A crise do vírus Ebola nos lembra, mais uma vez, o lado ruim da globalização. Não só coisas boas — como princípios de justiça social e igualdade de gênero — cruzam as fronteiras mais facilmente; influências malignas, como problemas ambientais e doenças, também. A crise enfatiza a importância dos governos e da sociedade civil. Não recorremos ao setor privado para controlar o avanço de uma doença como o ebola. Em vez disso, valemo-nos das instituições — o Centro de Controle e Prevenção de Doenças (CDC) nos EUA, a Organização Mundial da Saúde (OMS), e os Médicos sem Fronteiras, o notável grupo de doutores e enfermeiros que arriscam suas vidas para salvar outras em países pobres de todos o mundo.

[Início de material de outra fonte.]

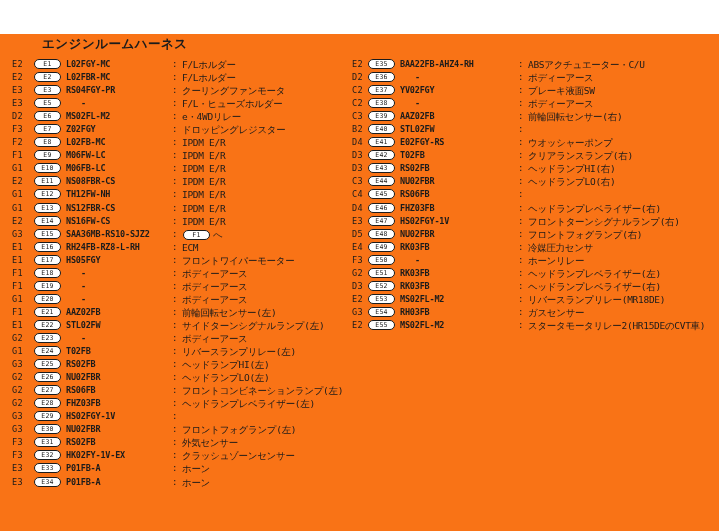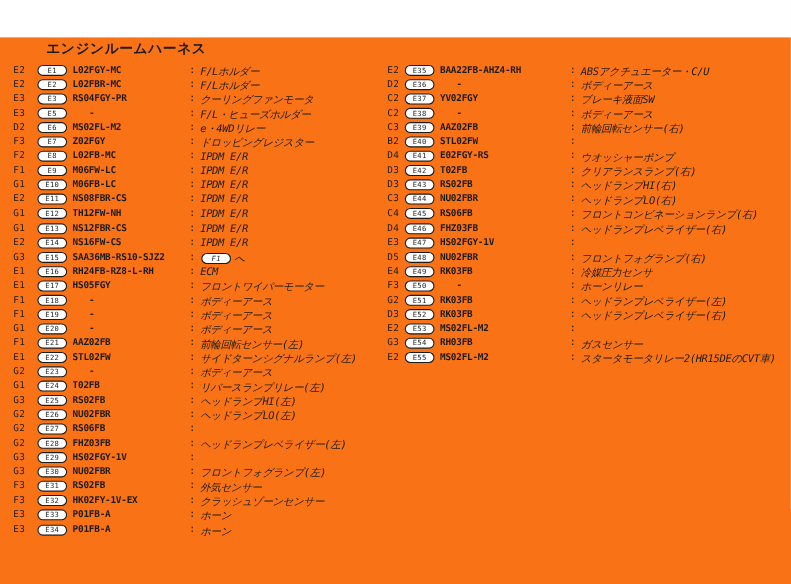--- a/index.html
+++ b/index.html
@@ -79,7 +79,6 @@
     letter-spacing: -0.3px;
     display: flex;
     align-items: center;
-    font-style: italic;
   }
   .oval.inline {
     display: inline-block;

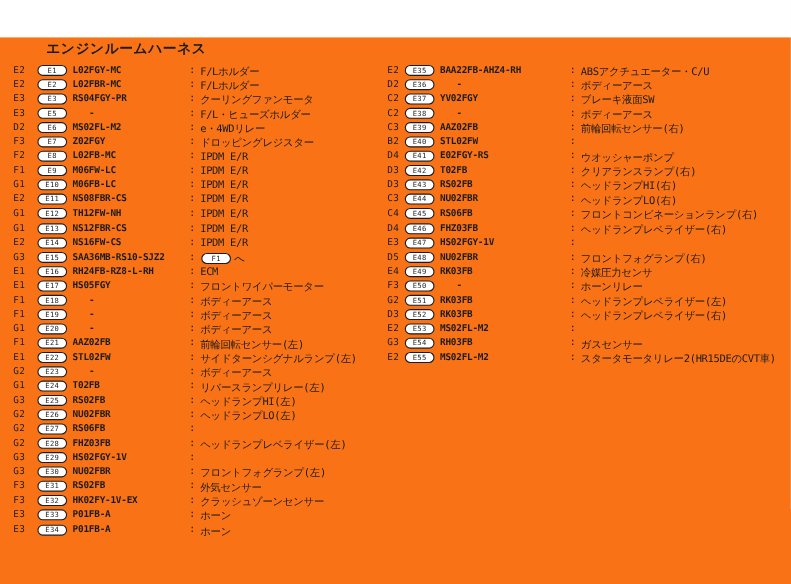--- a/index.html
+++ b/index.html
@@ -398,7 +398,6 @@
         <span class="oval">E45</span>
         <span class="part">RS06FB</span>
         <span class="colon">:</span>
-        <span class="desc">フロントコンビネーションランプ(右)</span>
       </div>
       <div class="row">
         <span class="grid">D4</span>

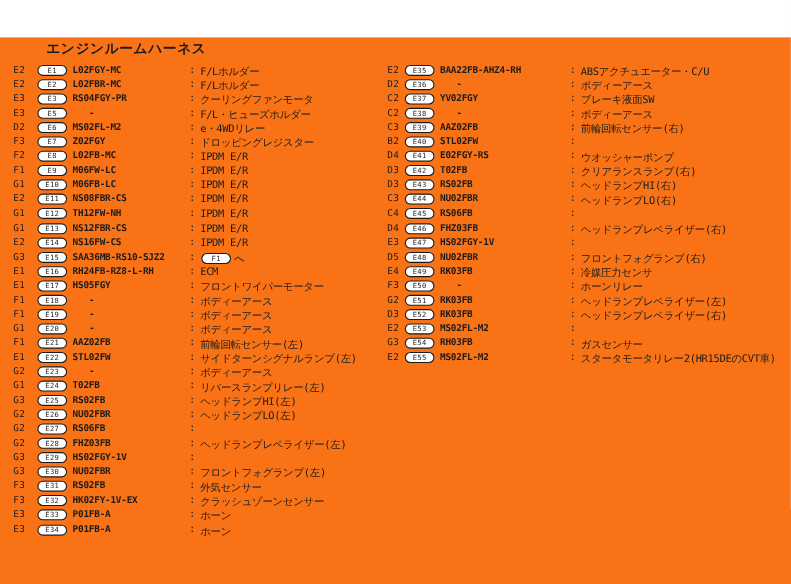--- a/index.html
+++ b/index.html
@@ -411,6 +411,7 @@
         <span class="oval">E47</span>
         <span class="part">HS02FGY-1V</span>
         <span class="colon">:</span>
+        <span class="desc">フロントターンシグナルランプ(右)</span>
       </div>
       <div class="row">
         <span class="grid">D5</span>

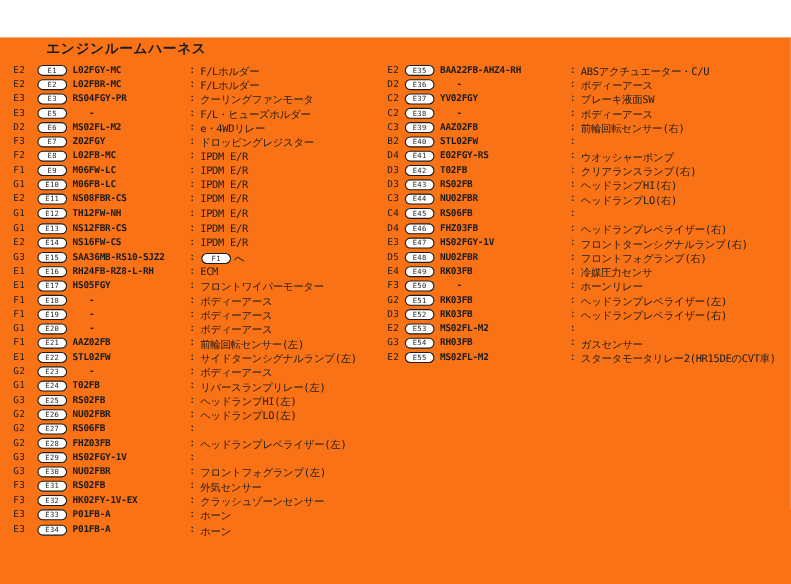--- a/index.html
+++ b/index.html
@@ -453,6 +453,7 @@
         <span class="oval">E53</span>
         <span class="part">MS02FL-M2</span>
         <span class="colon">:</span>
+        <span class="desc">リバースランプリレー(MR18DE)</span>
       </div>
       <div class="row">
         <span class="grid">G3</span>

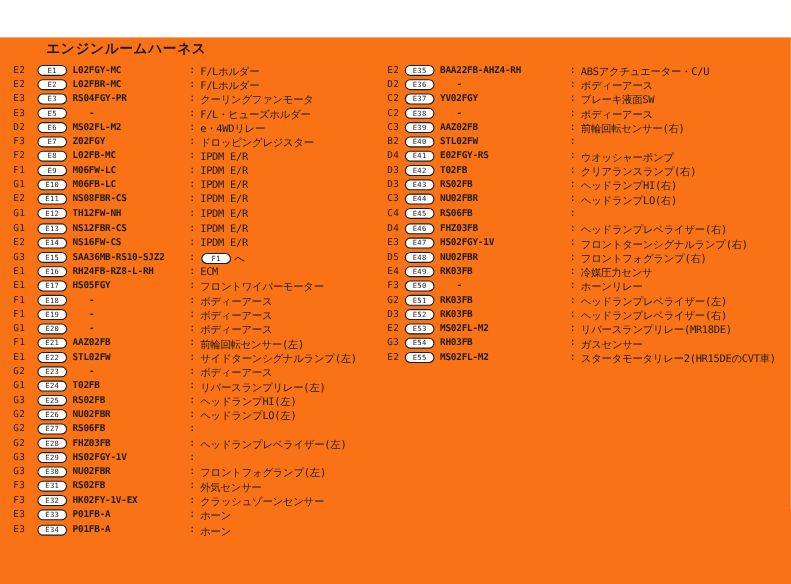--- a/index.html
+++ b/index.html
@@ -272,6 +272,7 @@
         <span class="oval">E27</span>
         <span class="part">RS06FB</span>
         <span class="colon">:</span>
+        <span class="desc">フロントコンビネーションランプ(左)</span>
       </div>
       <div class="row">
         <span class="grid">G2</span>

Mesmo fanáticos da direita que querem destruir instituições governamentais recorrem a elas quando enfrentam uma crise como a do ebola. Os governos podem não fazer um trabalho perfeito, mas uma das razões é que não financiamos como deveríamos as agências relevantes em nível nacional e mundial. O ebola traz outras lições. Uma das razões para que a doença se espalhasse tão rapidamente na Libéria e Serra Leoa é que ambos são países destruídos pela guerra, nos quais uma grande proporção da população é malnutrida e o sistema de saúde foi devastado.

Onde o setor privado tem papel essencial — criação de vacinas — há pouco incentivo para ele investir em doenças que afligem os pobres ou países pobres. Apenas quando os países avançados são ameaçados há ímpeto suficiente para investir em vacinas para enfermidades como o ebola.

Isto não chega a ser uma crítica ao setor privado; afinal, os laboratórios não estão no negócio pela bondade de seu coração, e não há perspectiva de lucro na prevenção ou cura de doenças de pobres. O que a crise do ebola coloca em questão é nossa dependência do setor privado para fazer o que os governos fazem melhor. Com mais investimentos do setor público, uma vacina contra o ebola poderia ter sido criada há anos.

O fracasso dos EUA a respeito chama a atenção, mas apenas ecoa um problema mais fundamental: o sistema de saúde americano, privado em grande parte, está falhando. É correto que os EUA têm alguns dos melhores hospitais do mundo, pesquisas em universidades e centros médicos avançados. Mas, embora os EUA gastem mais per capita e como percentagem do PIB em assistência médica do que qualquer outro país, seu desempenho na área de saúde é desapontador.

A expectativa de vida do americano é a pior entre 17 países de renda elevada — quase quatro anos menor do que na Suíça, Austrália e Japão. E o país é o segundo pior para as mulheres, mais de cinco anos abaixo da expectativa de vida no Japão. Para começar, acesso aos medicamentos conta. Como um dos poucos países que não reconhece este acesso como um direito humano básico, e mais dependente do setor privado do que outros, não surpreende que muitos americanos não consigam os remédios de que necessitam. Embora a reforma do sistema de saúde (Obamacare) tenha melhorado as coisas, o seguro saúde continua frágil. Quase metade dos estados americanos rejeita expandir o Medicaid, o programa destinado aos pobres.

Os EUA têm um dos mais altos índices de crianças na pobreza entre os países avançados. Desnutrição e falta de assistência médica na infância têm efeitos por toda a vida. Enquanto isso, as leis sobre armas nos EUA contribuem para a mais alta incidência de mortes violentas entre as nações mais desenvolvidas, e a dependência do automóvel causa elevado índice de mortes nas rodovias.

Boa saúde é uma bênção. O modo como os países estruturam seu sistema de saúde — e sua sociedade — faz grande diferença. Os EUA e o mundo pagam um alto preço por dependência excessiva do mercado e atenção insuficiente a valores mais amplos, como igualdade e justiça social.